» **Records provided**:
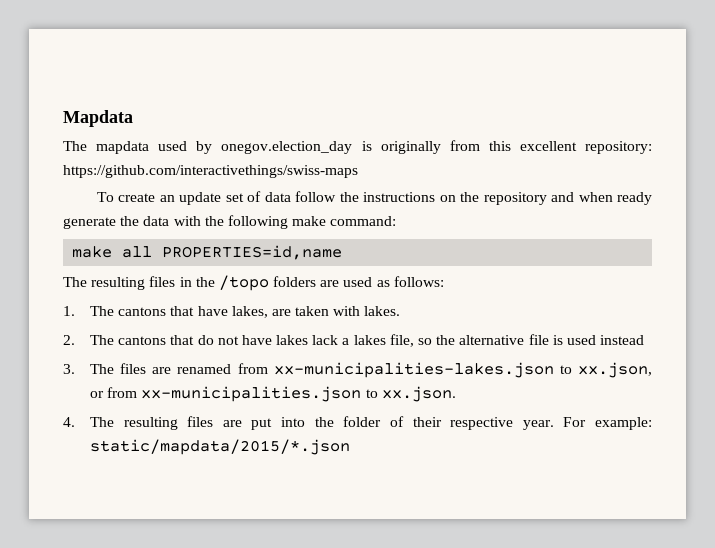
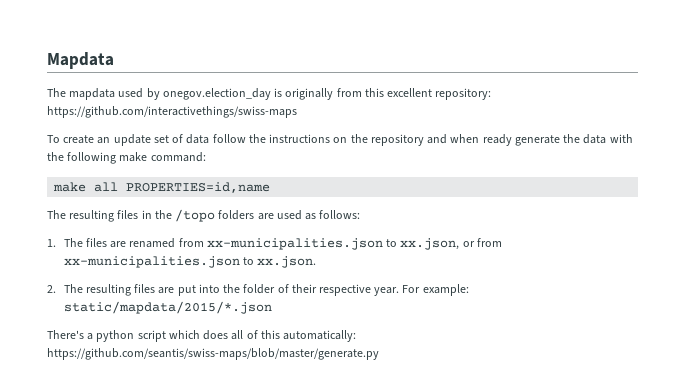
- 1. The cantons that have lakes, are taken with lakes.
- 2. The cantons that do not have lakes lack a lakes file, so the alternative file is used instead
- 3. The files are renamed from xx-municipalities-lakes.json to xx.json, or from xx-municipalities.json to xx.json.
+ 1. The files are renamed from xx-municipalities.json to xx.json, or from xx-municipalities.json to xx.json.
- 4. The resulting files are put into the folder of their respective year.
+ 2. The resulting files are put into the folder of their respective year.
+ There's a python script which does all of this automatically: https://github.com/seantis/swiss-maps/blob/master/generate.py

» **Try it**: Each line from the one with "1. The files" through the last line of the records above must be retyped exactly, and no other line may be given.

» **Solution to the problem**:
+ 1. The files are renamed from xx-municipalities.json to xx.json, or from xx-municipalities.json to xx.json.
- 4. The resulting files are put into the folder of their respective year.
+ 2. The resulting files are put into the folder of their respective year.
+ There's a python script which does all of this automatically: https://github.com/seantis/swiss-maps/blob/master/generate.py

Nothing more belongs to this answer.